Ms Morris : Is not the pilot project a sham ? By the time the results are published, legislation promoting school-centred teacher training will already be on the statute book. Would not a sensible Government have waited for the results of the pilot project before railroading legislation through Parliament ?
Mr. Patten : That is entirely wrong and an insult to the schools, many of them state maintained and not grant maintained, which are collaborating cheerfully and vigorously with this important new scheme for training teachers where they are best trained. To my mind, that is at the chalkface--in the classroom. It is at the suggestion of Ofsted that its report should be published next year, in the spring of 1995, so that the first year's experience and the first term's experience of full-time teaching by those excellent students can be examined.
Mr. Evennett : Does my right hon. Friend agree that schools should have a major role in devising and running teacher training ? Does he also agree that we need the very best trained teachers to meet the demands of the future ?
Mr. Patten : I agree entirely. My hon. Friend sets great store by the Teacher Training Agency once, should Parliament decide, it is set up, under the chairmanship-designate of an extremely distinguished schoolteacher, the high master of Manchester grammar school. Upon appointment, he has suffered the most vicious personal attack from the hon. Member for Dewsbury (Mrs. Taylor) and I think that she will come to rue that attack.

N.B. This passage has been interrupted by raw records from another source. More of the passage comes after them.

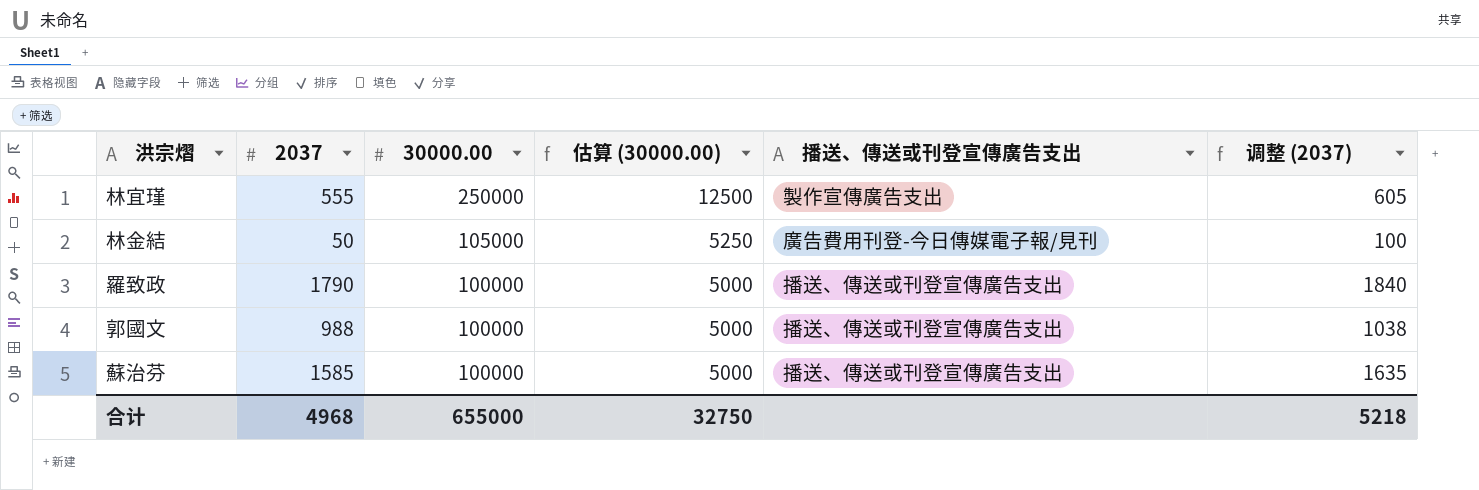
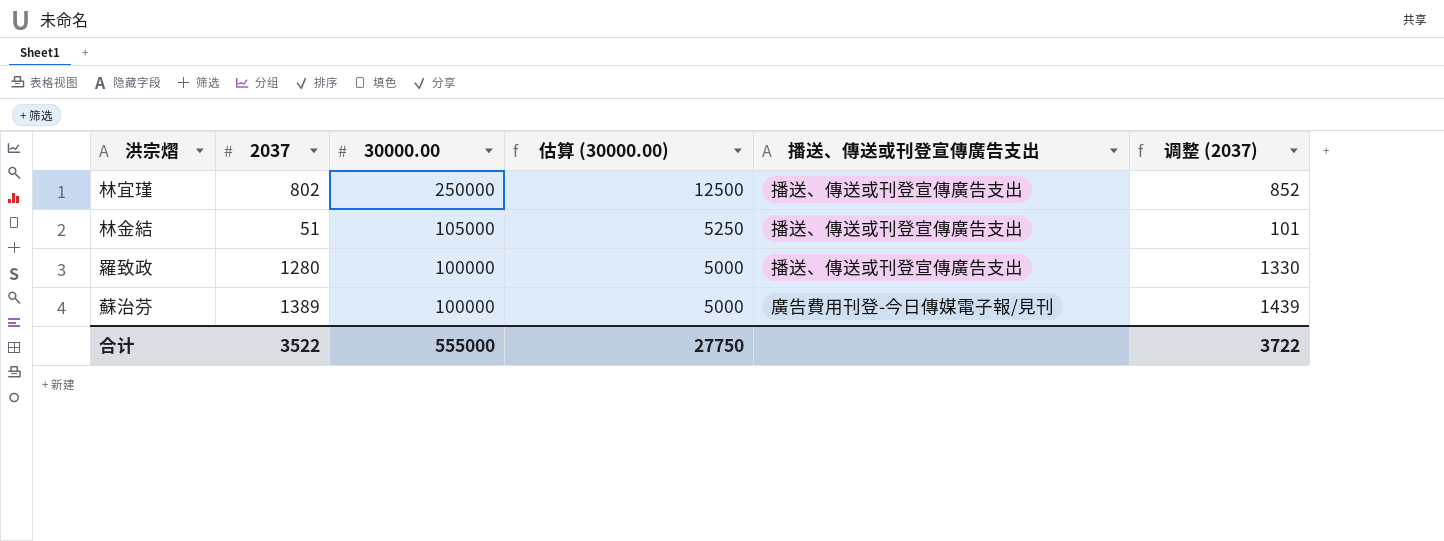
row 郭國文: 988 | 100000 | 5000 | 播送、傳送或刊登宣傳廣告支出 | 1038 -> none
林宜瑾 | 2037: 555 -> 802
林宜瑾 | 播送、傳送或刊登宣傳廣告支出: 製作宣傳廣告支出 -> 播送、傳送或刊登宣傳廣告支出
林宜瑾 | 调整 (2037): 605 -> 852
林金結 | 2037: 50 -> 51
林金結 | 播送、傳送或刊登宣傳廣告支出: 廣告費用刊登-今日傳媒電子報/見刊 -> 播送、傳送或刊登宣傳廣告支出
林金結 | 调整 (2037): 100 -> 101
羅致政 | 2037: 1790 -> 1280
羅致政 | 调整 (2037): 1840 -> 1330
蘇治芬 | 2037: 1585 -> 1389
蘇治芬 | 播送、傳送或刊登宣傳廣告支出: 播送、傳送或刊登宣傳廣告支出 -> 廣告費用刊登-今日傳媒電子報/見刊
蘇治芬 | 调整 (2037): 1635 -> 1439
合计 | 2037: 4968 -> 3522
合计 | 30000.00: 655000 -> 555000
合计 | 估算 (30000.00): 32750 -> 27750
合计 | 调整 (2037): 5218 -> 3722

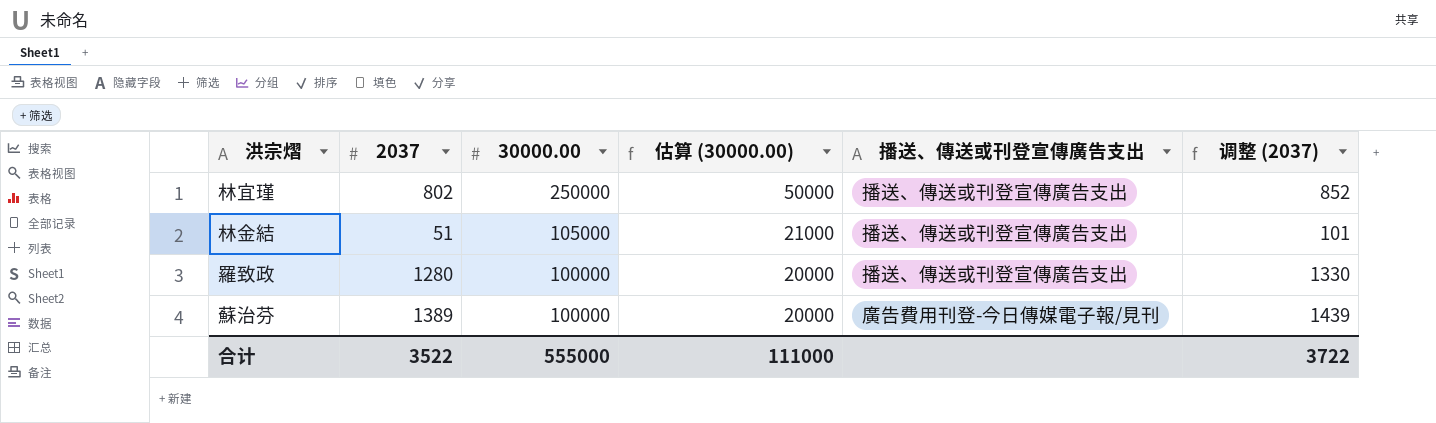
column 估算 (30000.00) | formula: [30000.00] * 0.05 -> [30000.00] * 0.2
合计 | 估算 (30000.00): 27750 -> 111000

Mr. Robin Squire : All courses of initial teacher training for secondary teachers provided by higher education institutions must be run in partnership with schools from this September, and all courses for primary teachers from September 1996. Some 60,000 students are currently on courses of initial teacher training ; information on the number of schools involved is not centrally collected.
Mr. Pickthall : Is the Minister aware of the large number of problems being valiantly tackled by the current partnerships arising from the increasingly school-centred nature of teacher education ? Does he agree that until those problems are resolved and the whole system has been assessed, it is sheer folly to pass the current Education Bill,
Column 511which will extend that mode of education ? Is not he convinced, as the Opposition are, that the policy being pursued in that Bill represents hope arising out of prejudice rather than policy based on available data which the Government are ignoring ?
Mr. Squire : I reject the hon. Member's allegations. As he well knows from our mutual membership of the Standing Committee considering the Education Bill, the proportion of courses, both currently and in the immediate future, which will be school centred represent a small percentage of total teacher training. I agree with the hon. Member in one respect, because I pay tribute to the importance of the partnerships between higher education and schools that exist and will continue to exist.
Mr. Hawkins : Does my hon. Friend agree that there is enormous demand from parents for better trained teachers so that all teachers come up to the highest standards of the many thousands of good teachers already in schools ? One of the saddest things to note has been the independent analysis which shows that up to one third of newly qualified teachers are not competent. That is why I suggest that there is a demand from parents for better trained teachers. Our policy will produce that.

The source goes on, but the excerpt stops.